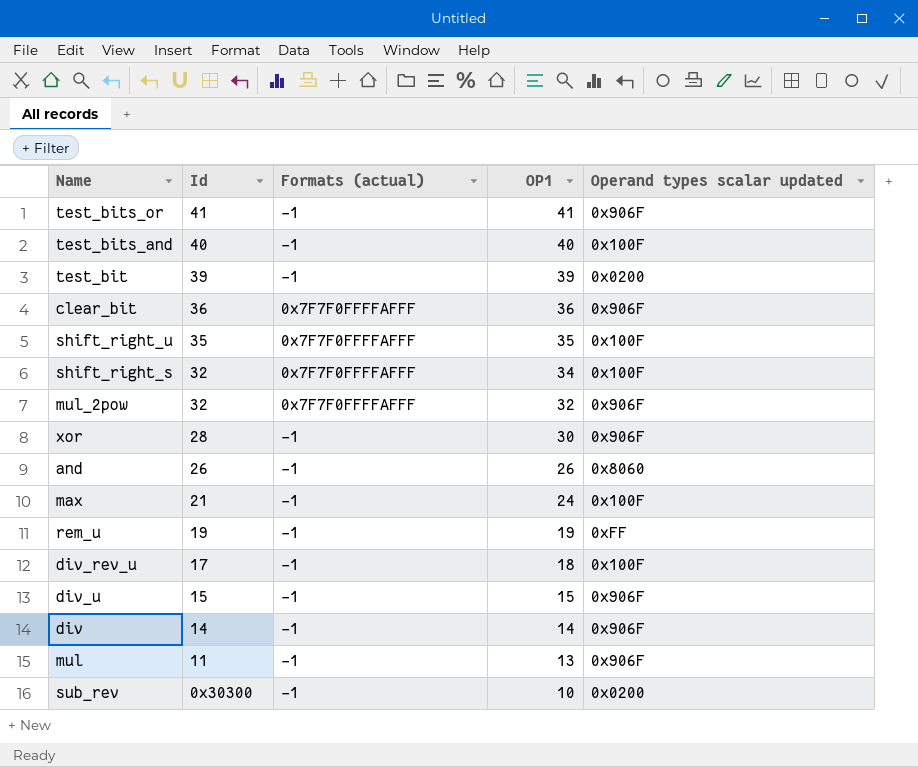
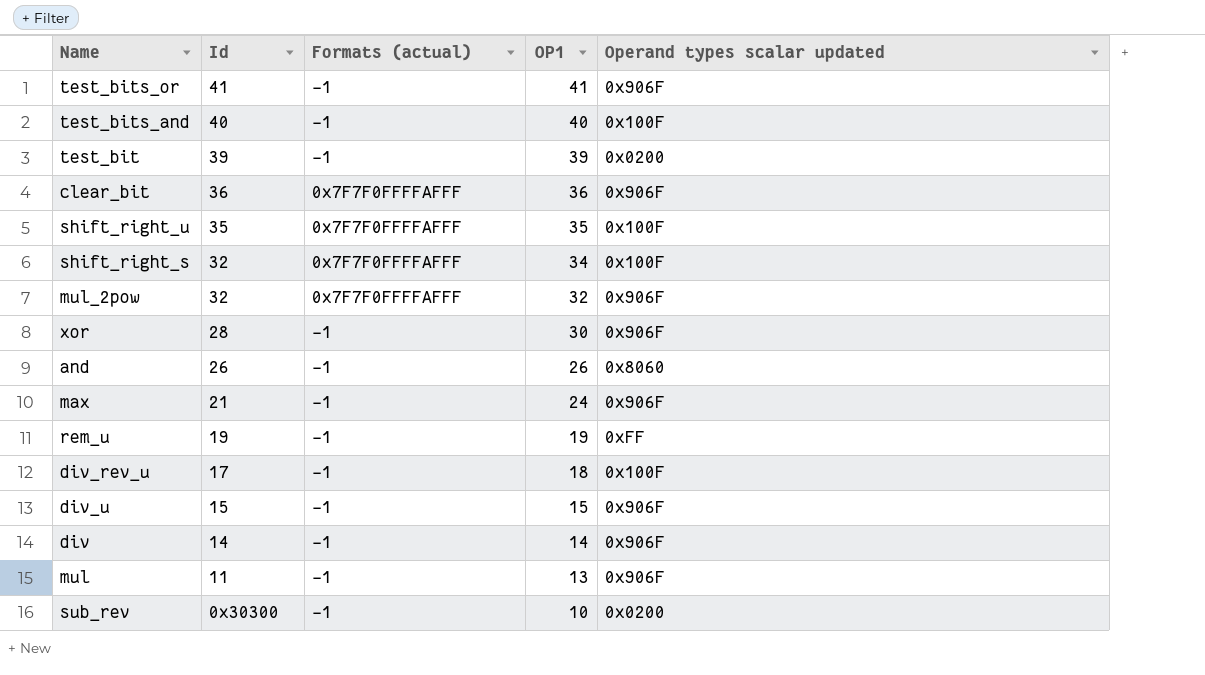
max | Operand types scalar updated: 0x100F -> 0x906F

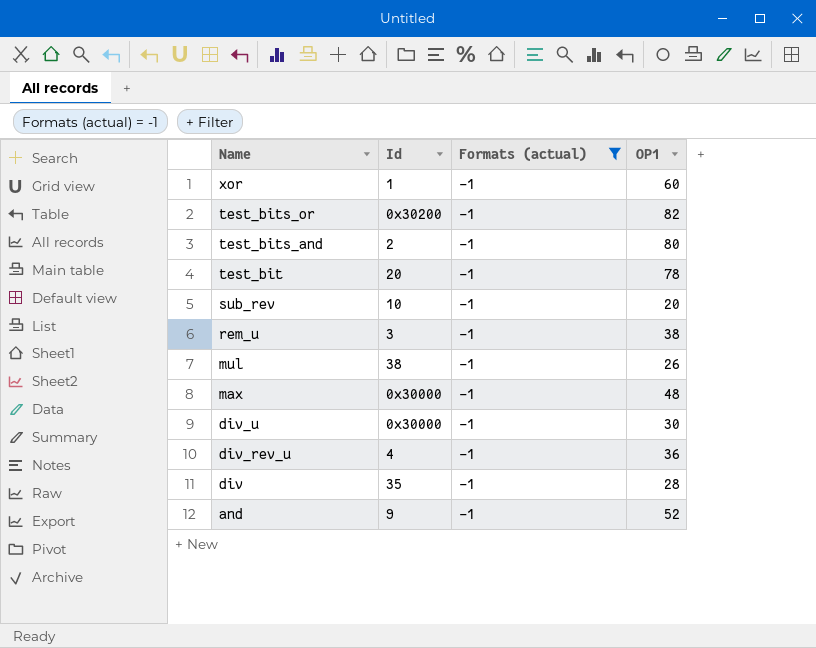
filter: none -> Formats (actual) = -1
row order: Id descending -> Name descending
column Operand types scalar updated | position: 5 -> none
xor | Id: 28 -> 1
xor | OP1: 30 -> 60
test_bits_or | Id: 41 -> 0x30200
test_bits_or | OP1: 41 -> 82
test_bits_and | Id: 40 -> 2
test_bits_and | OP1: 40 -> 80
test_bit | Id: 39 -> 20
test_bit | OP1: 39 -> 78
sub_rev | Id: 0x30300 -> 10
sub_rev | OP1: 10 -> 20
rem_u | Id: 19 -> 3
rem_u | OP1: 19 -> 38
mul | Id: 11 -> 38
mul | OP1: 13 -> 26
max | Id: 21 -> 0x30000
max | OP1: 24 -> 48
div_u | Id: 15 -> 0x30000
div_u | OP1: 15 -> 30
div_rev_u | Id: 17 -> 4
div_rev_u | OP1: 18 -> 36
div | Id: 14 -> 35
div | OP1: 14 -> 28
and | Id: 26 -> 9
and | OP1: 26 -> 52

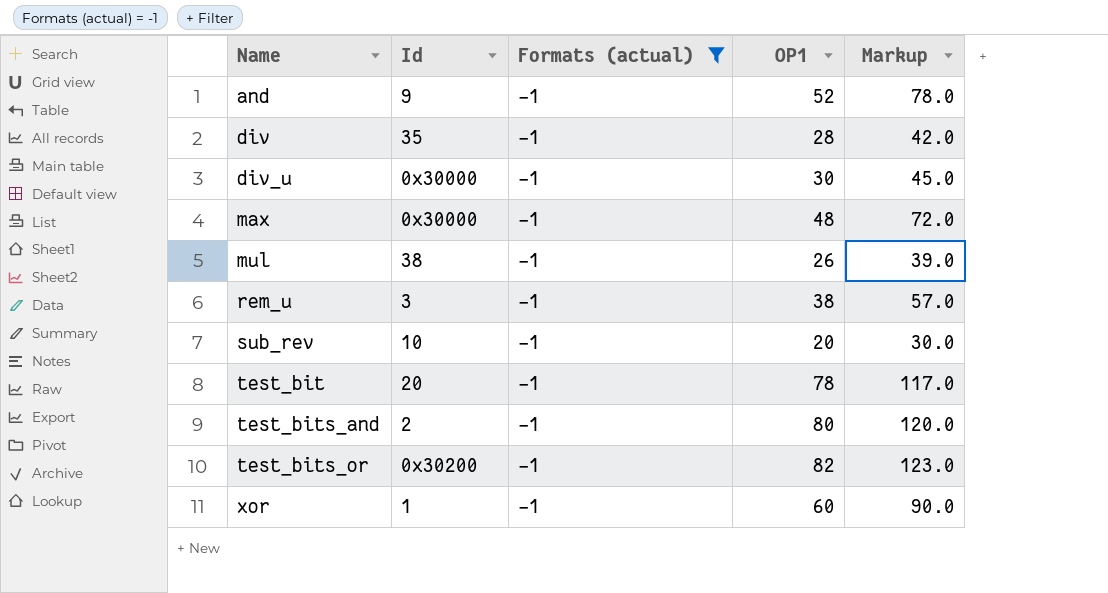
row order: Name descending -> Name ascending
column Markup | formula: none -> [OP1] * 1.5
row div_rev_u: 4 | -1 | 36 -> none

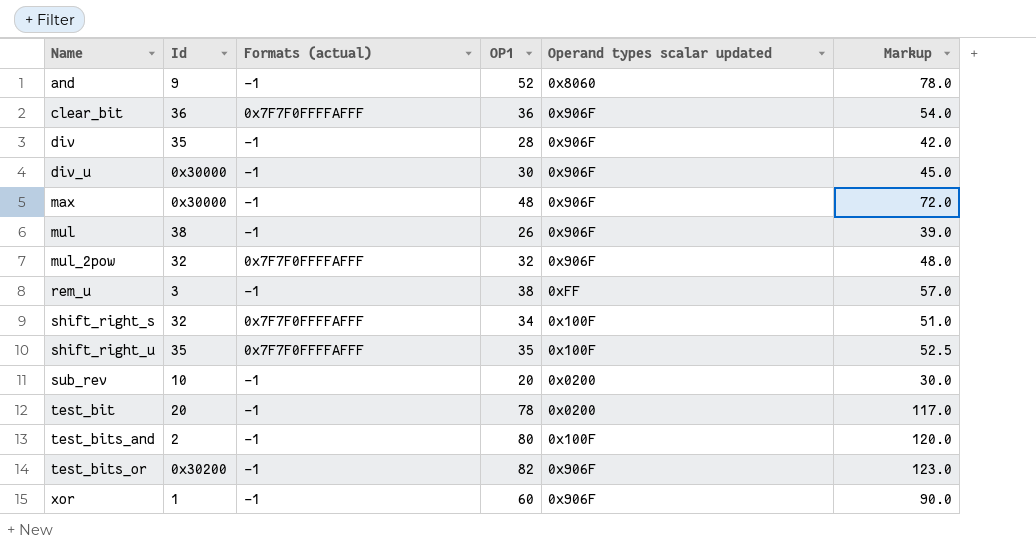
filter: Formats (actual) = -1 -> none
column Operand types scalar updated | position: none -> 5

──────────

◆ **Prompt**: Each line of the data above should be reproduced without alteration, and no picture should appear in the copy.

◆ **Solved exercise**:
max | Operand types scalar updated: 0x100F -> 0x906F

filter: none -> Formats (actual) = -1
row order: Id descending -> Name descending
column Operand types scalar updated | position: 5 -> none
xor | Id: 28 -> 1
xor | OP1: 30 -> 60
test_bits_or | Id: 41 -> 0x30200
test_bits_or | OP1: 41 -> 82
test_bits_and | Id: 40 -> 2
test_bits_and | OP1: 40 -> 80
test_bit | Id: 39 -> 20
test_bit | OP1: 39 -> 78
sub_rev | Id: 0x30300 -> 10
sub_rev | OP1: 10 -> 20
rem_u | Id: 19 -> 3
rem_u | OP1: 19 -> 38
mul | Id: 11 -> 38
mul | OP1: 13 -> 26
max | Id: 21 -> 0x30000
max | OP1: 24 -> 48
div_u | Id: 15 -> 0x30000
div_u | OP1: 15 -> 30
div_rev_u | Id: 17 -> 4
div_rev_u | OP1: 18 -> 36
div | Id: 14 -> 35
div | OP1: 14 -> 28
and | Id: 26 -> 9
and | OP1: 26 -> 52

row order: Name descending -> Name ascending
column Markup | formula: none -> [OP1] * 1.5
row div_rev_u: 4 | -1 | 36 -> none

filter: Formats (actual) = -1 -> none
column Operand types scalar updated | position: none -> 5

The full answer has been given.